After the next build (or on save in dev), the plugin writes:

src/generated/policies/
  privacy-policy.md
  terms-of-service.md

Because the files land inside src/, Astro can import them directly as Markdown components.

Render on a dedicated page

---
// src/pages/privacy.astro
import { Content } from "../../generated/policies/privacy-policy.md";
---
<div class="prose prose-gray max-w-none">
  <Content />
</div>

Astro compiles the Markdown to HTML at build time, so there’s no client-side rendering overhead.

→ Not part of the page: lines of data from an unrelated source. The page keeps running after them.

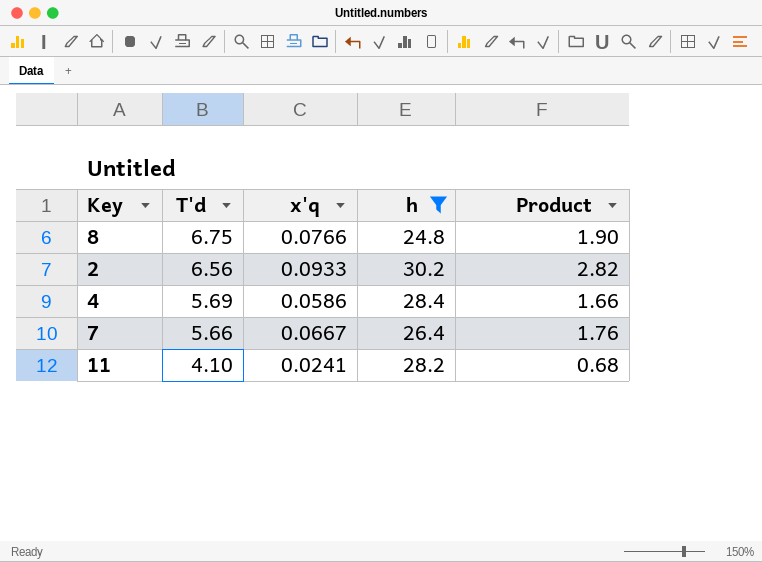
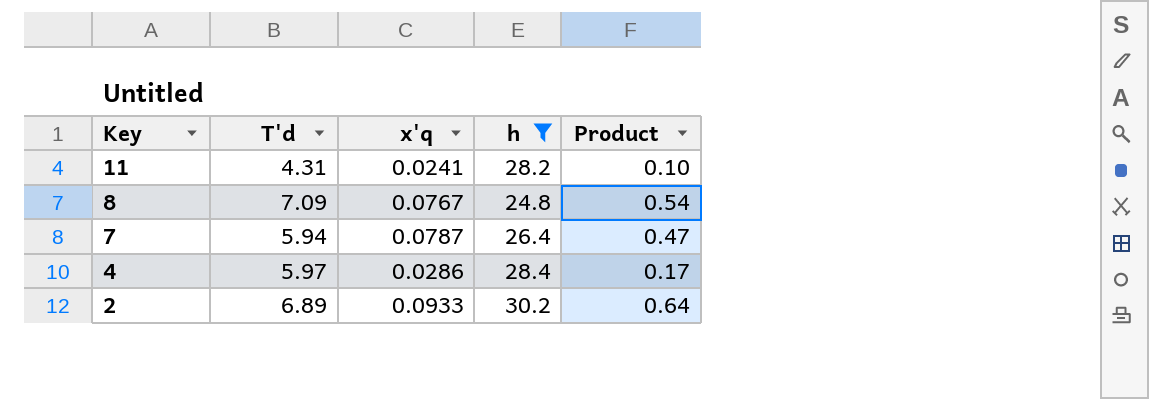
row order: T'd descending -> Key descending
column Product | formula: [x'q] * [h] -> [T'd] * [x'q]
11 | T'd: 4.10 -> 4.31
8 | T'd: 6.75 -> 7.09
8 | x'q: 0.0766 -> 0.0767
7 | T'd: 5.66 -> 5.94
7 | x'q: 0.0667 -> 0.0787
4 | T'd: 5.69 -> 5.97
4 | x'q: 0.0586 -> 0.0286
2 | T'd: 6.56 -> 6.89

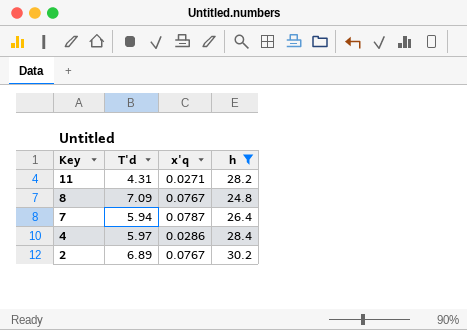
column Product | formula: [T'd] * [x'q] -> none
11 | x'q: 0.0241 -> 0.0271
2 | x'q: 0.0933 -> 0.0767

The prose class (from Tailwind Typography) handles all the heading, list, and paragraph styles.

Do the same for terms:

---
// src/pages/terms.astro
import { Content } from "../../generated/policies/terms-of-service.md";
---
<div class="prose prose-gray max-w-none">
  <Content />
</div>

Add .gitignore entries so the generated files aren’t checked in:

# .gitignore
src/generated/

Why this is better than a static page

  • Type-safe. Every field is checked by TypeScript. You can’t ship a policy with a missing contact email.
  • Structured. Each section is generated from your actual config — no stale placeholder text.
  • Version-controlled. The config lives in your repo. git blame shows you when and why anything changed.
  • Jurisdiction-aware. Set jurisdictions: ["eu"] and GDPR-required sections (right to erasure, data transfers, DPA contact) are included automatically.

The generated Markdown includes all required sections for the jurisdictions you specify. You own the config; OpenPolicy handles the legal structure.